Inactive [SEC] xAuth v2.0.10 - Extra Authentication [1.2.5-R1.3+]

Discussion in 'Inactive/Unsupported Plugins' started by CypherX, Mar 15, 2011.

Thread Status:
Not open for further replies.
  1. Offline

    CypherX

    xAuth v2.0.10 - (CraftBukkit build: [1.2.5-R1.3+])
    Download v2.0.10

    lycano is taking over the development of xAuth as I no longer have the time nor the will to continue working on it. Please see the BukkitDev page: http://dev.bukkit.org/server-mods/xauth/

    Thanks to everyone who has showed support for me and xAuth over the past 17 months. It's been 'fun'. If for any reason you need to contact me, stop by my IRC channel (irc.rizon.net #LoveDespite) or toss me a message at http://love-despite.com/forum. Until we meet again, stay gold. Bang.

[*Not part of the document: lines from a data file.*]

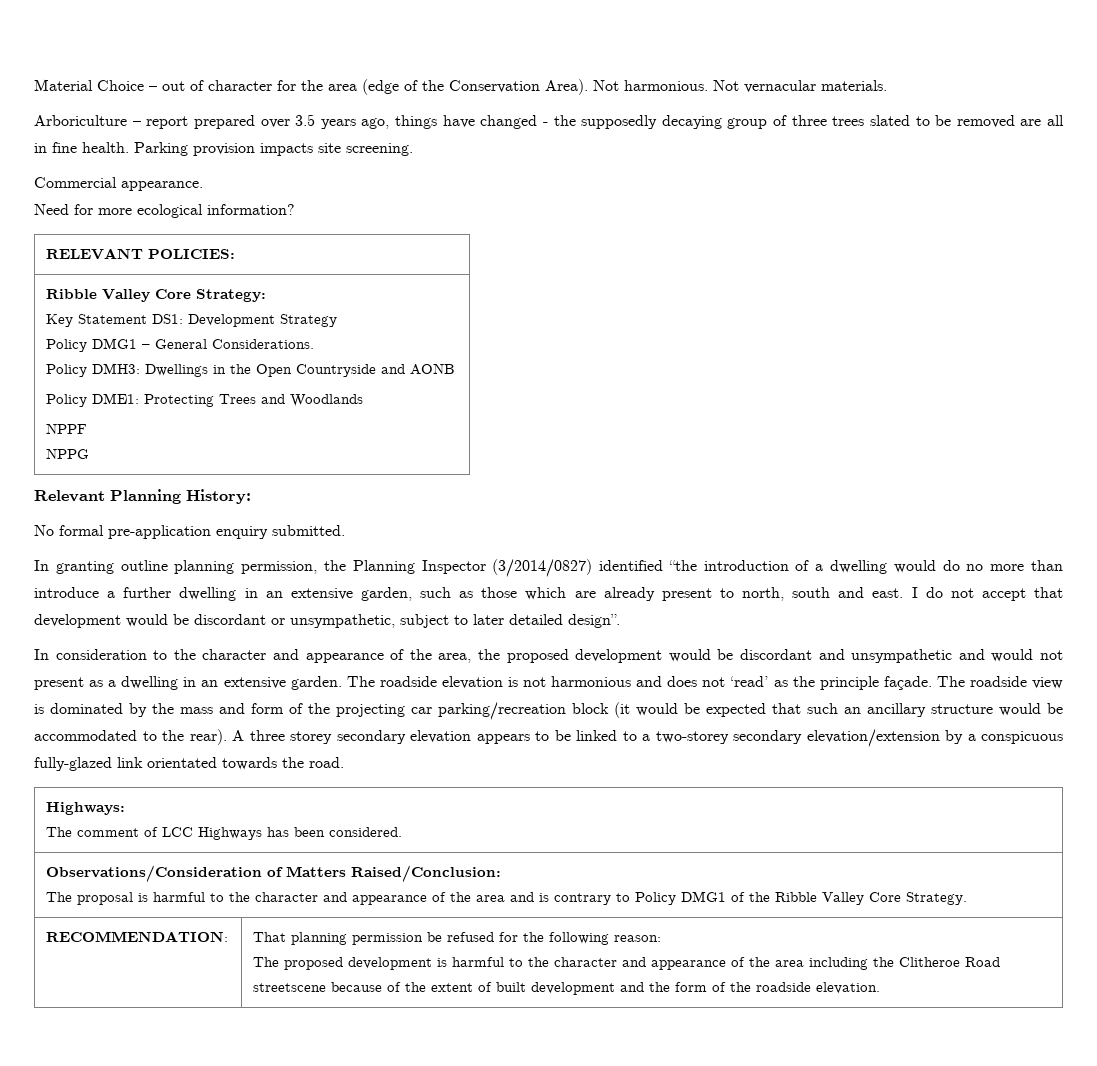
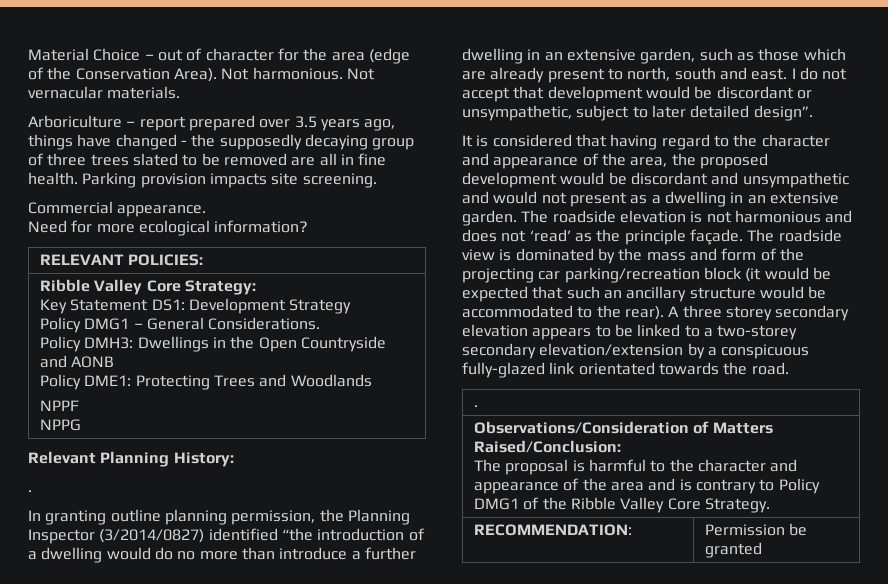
  Relevant Planning History:
- No formal pre-application enquiry submitted.
+ .
- In consideration to the character and appearance of the area, the proposed development would be discordant and unsympathetic and would not present as a dwelling in an extensive garden.
+ It is considered that having regard to the character and appearance of the area, the proposed development would be discordant and unsympathetic and would not present as a dwelling in an extensive garden.
  A three storey secondary elevation appears to be linked to a two-storey secondary elevation/extension by a conspicuous fully-glazed link orientated towards the road.
- Highways:
- The comment of LCC Highways has been considered.
+ .
- That planning permission be refused for the following reason:
- The proposed development is harmful to the character and appearance of the area including the Clitheroe Road streetscene because of the extent of built development and the form of the roadside elevation.
+ Permission be granted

    ------------------------------------------------------------------​

    xAuth is a plugin designed with a single task in mind: protect a server and its players while running in offline-mode. The basic idea of this protection is allowing players to register an account based on their player name and a supplied password. When a registered player connects to the server, that player will be prompted to authenticate his or herself by logging in. If and only if a valid password is supplied, they will regain full control of their account until their session expires.


    Features
    • Before registering/logging in, players cannot:
      • Chat, execute commands, interact with objects (levers, chests, etc.), move, or pickup items.
      • Break or place blocks
      • Receive or give damage, be targeted (followed) by hostile mobs
    • Inventory and location protection
    • In-depth setting and message configuration
    • Persistent login sessions through server restarts
    • Player name filter and password complexity configuration
    • Kick non-logged in (but registered) players after a configurable amount of time
    • Bukkit Permissions support
    • Kick or temporarily lockout the IP address of a player who fails to log in after a configurable amount of tries
    • Custom, highly secure password hashing
    • H2 and MySQL support
    • Authentication over URL (AuthURL) allows for connection to forum or website databases
    Changelog (click for full changelog)
    • Version 2.0.10
      • [Fixed] Exploit to completely bypass login system.
      • [Fixed] xAuth commands not working with Rcon
      • [Fixed] Exploiting login system to avoid fire & drowning damage.
      • [Fixed] NPE caused by player connecting & disconnecting during same server tick.
      • [Fixed] 'Table "SESSIONS" not found' error when a player uses /logout while session length is set to zero.
      • [Fixed] Exploiting location protection after dieing to return to the spot of death.
    • Version 2.0.9
      • Added several reverse single session configuration options.
      • Fixed registration.forced: false not working.
      • Updated version check and H2 download links.
    xAuth Importer
    xAuth Importer is a tool used to import accounts from previous versions of xAuth as well as other authentication plugins. Click here for more information.
     
  2. Offline

    TheDaddyPeanut

    @CypherX Can you please change the /toggle command? Like to /xauth toggle or something, would realy appreciate that!
     
  3. Offline

    odielag

    When minecraft.net was down I tried using this plugin and wasn't able to get it to work...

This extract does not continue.